Both Senator Jeff Bingaman (D-NM) and Representative Richard Neal (D-MA) have introduced similar bills (S. 3760 in the Senate and HR 6099 in the House) to increase the proportion of workers who have access to a payroll deduction retirement savings account from the current 50 percent to almost 90 percent. Their bills, which are based on a proposal developed by the Retirement Security Project, would allow these employees to save for retirement through automatic payroll deposit IRAs.
The Automatic IRA is designed to benefit both new savers and small business employees who had a 401(k) at a previous job and want to continue to regularly contribute to a retirement account. It is easy for both employers and for employees to use with a very simplified account structure and automatic enrollment, a mechanism that places employees in the account contributing a certain percentage of pay goes into a specific investment unless the worker decides otherwise. Studies by the group Retirement Made Simpler show that well over 80 percent of employees who have been automatically enrolled strongly like the process and that most start to save earlier than they would have otherwise.
Automatic enrollment especially helps those groups who are most likely to under save: women, minorities, younger workers and low-to-moderate income workers. Experience with 401(k) plans shows that these groups move from very low participation rates to about the same mid-eighty percent rate that applies to all workers.
While many focus on the value of the Automatic IRA to a new saver, it would be equally valuable to older workers who change jobs from a company that offers a 401(k) plan into a smaller company that has only the Automatic IRA. Under the proposal, that worker could combine his or her old accounts into an Automatic IRA that allows the worker to continue saving. Data show that most workers change jobs as many as 10 times during a career, and without the ability to continue saving through payroll deduction, many workers will have gaps in their saving history that could endanger their ultimate security.

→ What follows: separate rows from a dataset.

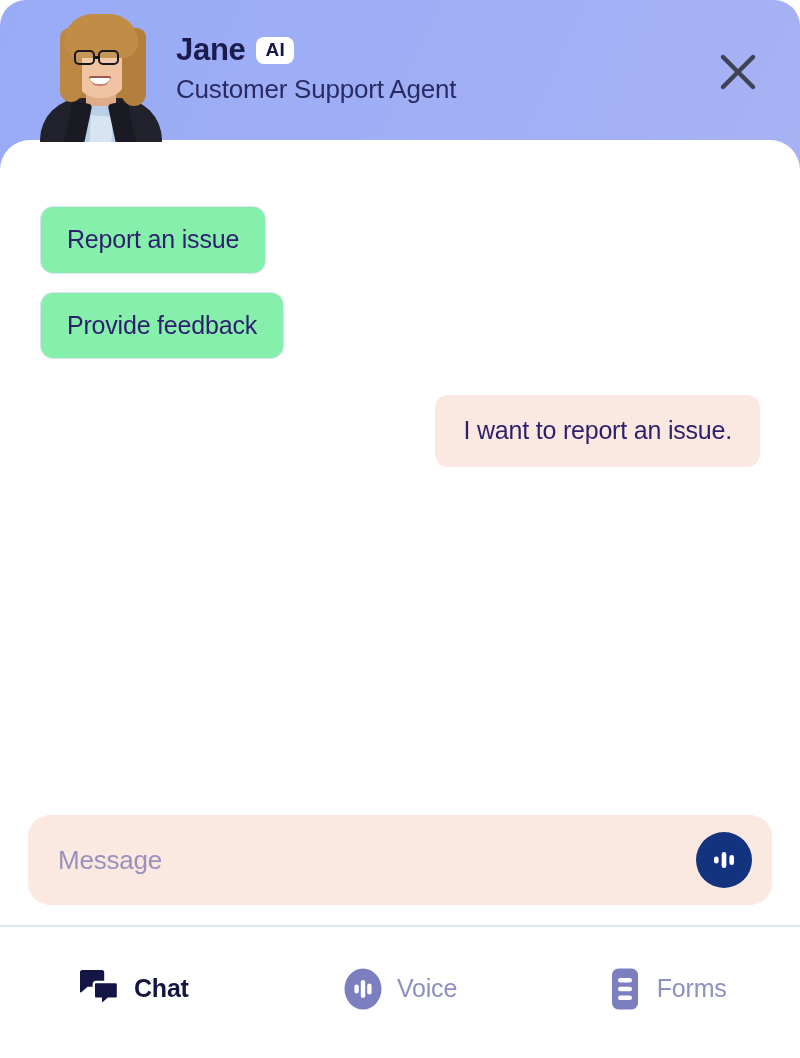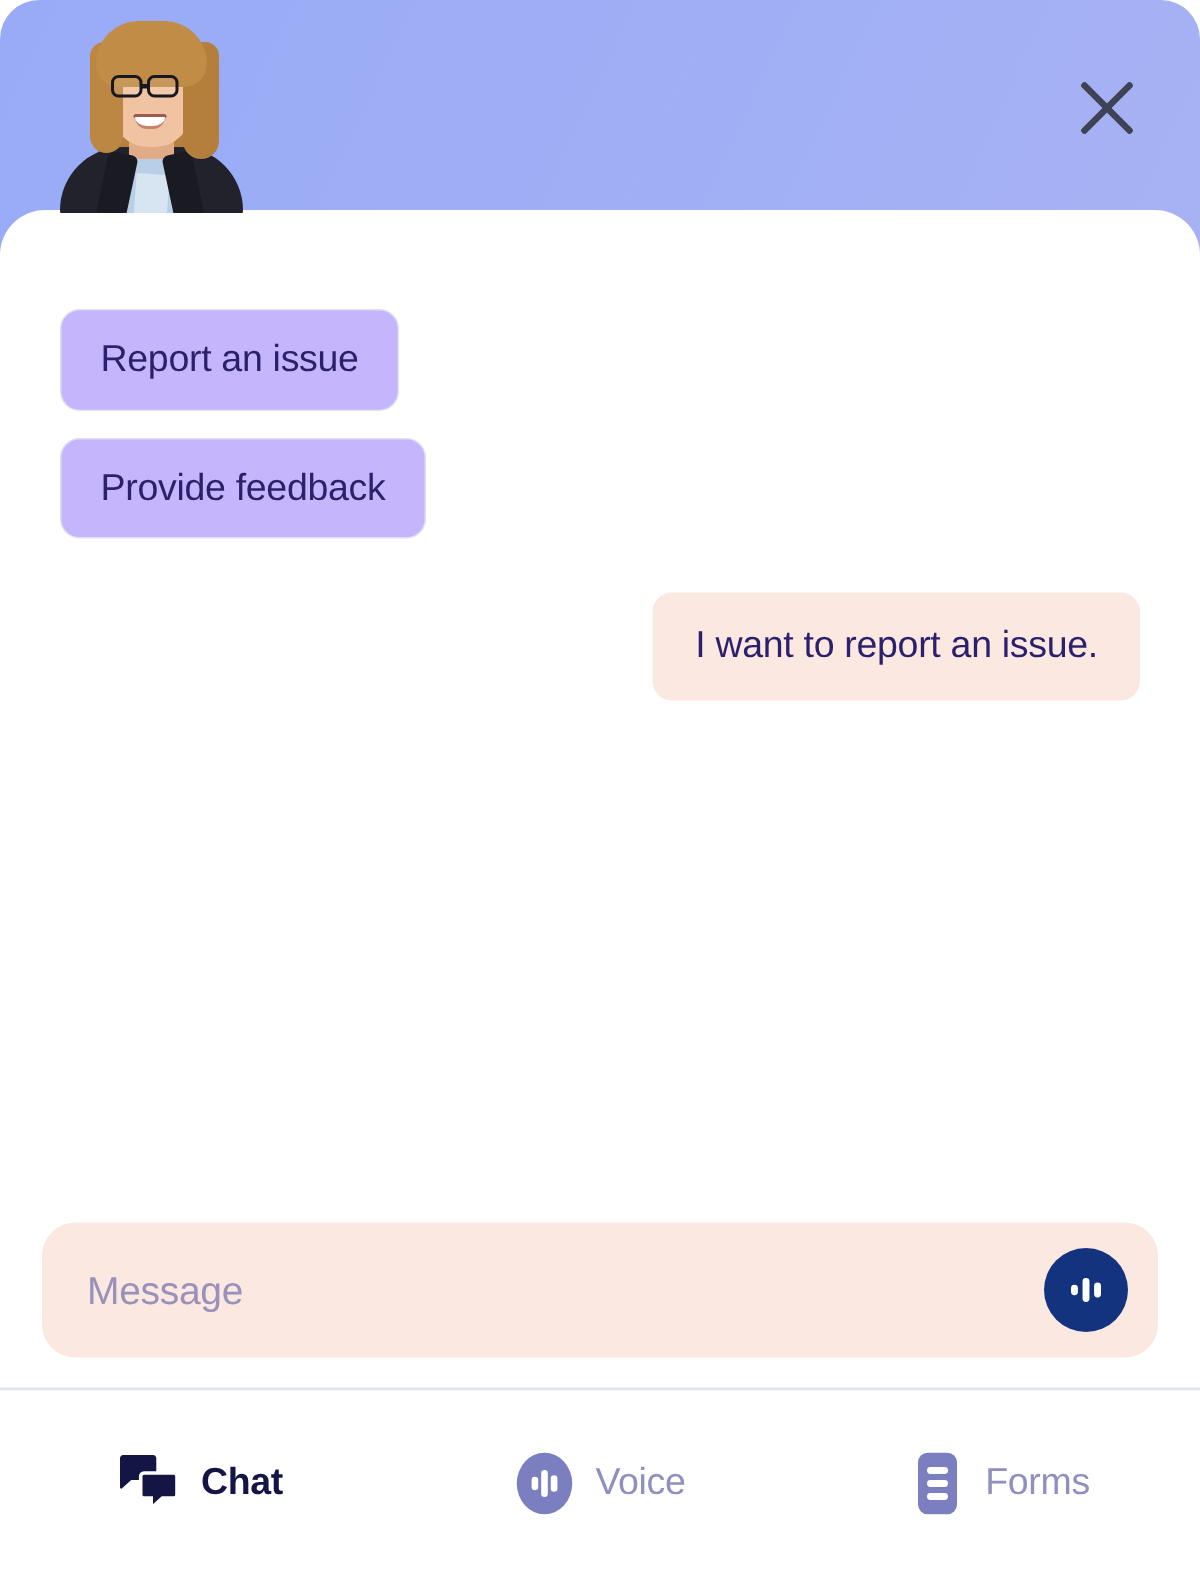--- a/index.html
+++ b/index.html
@@ -191,21 +191,21 @@
   .bot-text b { font-weight: 700; color: #241a5e; }
 
   .suggestions {
     margin-top: 28px;
     display: flex;
     flex-direction: column;
     align-items: flex-start;
     gap: 18px;
   }
   .chip {
-    background: #c4b5fd;
+    background: #86efac;
     border: 1.6px solid #dbe0f2;
     border-radius: 13px;
     padding: 19px 26px;
     font-size: 25px;
     color: #2c1f6b;
     letter-spacing: -0.2px;
     cursor: pointer;
     font-family: "Liberation Sans", sans-serif;
     line-height: 1.1;
   }
@@ -303,20 +303,27 @@
     font-weight: 700;
   }
 </style>
 </head>
 <body>
 
 <div id="app">
 
   <div class="header">
 
+    <div class="header-text">
+      <div class="title-row">
+        <span class="agent-name">Jane</span>
+        <span class="ai-badge">AI</span>
+      </div>
+      <div class="agent-role">Customer Support Agent</div>
+    </div>
 
     <button class="close-btn">
       <svg width="44" height="44" viewBox="0 0 44 44">
         <line x1="7" y1="7" x2="37" y2="37" stroke="#3f4155" stroke-width="4.4" stroke-linecap="round"></line>
         <line x1="37" y1="7" x2="7" y2="37" stroke="#3f4155" stroke-width="4.4" stroke-linecap="round"></line>
       </svg>
     </button>
   </div>
 
   <div class="panel">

The Automatic IRA does not impose a burden upon employers. They need do little more than they do now with the income and payroll taxes they now deduct from an employee’s paycheck and send to the IRS. Because an IRA is personal savings, employers would not be required – or even allowed – to match these savings. Employers would also have no liability for determining if employees are eligible for the program or face the complexity of complying with a 401(k)-type plan’s regulatory environment.
One new feature of the new version is a temporary US Treasury bond account that would allow new savers to accumulate up to a certain level without paying administrative costs. Once it reaches that amount, the account would be transferred to private sector management. This eliminates the problem of costly small accounts where a worker’s savings are depleted by administrative costs that exceed the earnings on the account.
The Bingaman bill and a soon-to-come House counterpart by Rep. Richard Neal are practical ways for younger employees to build real retirement security over and above what they will receive from Social Security. This common sense approach was endorsed in 2008 by both the McCain and the Obama campaigns and has attracted support from both National Review‘s Ramesh Ponnuru and the New York Times.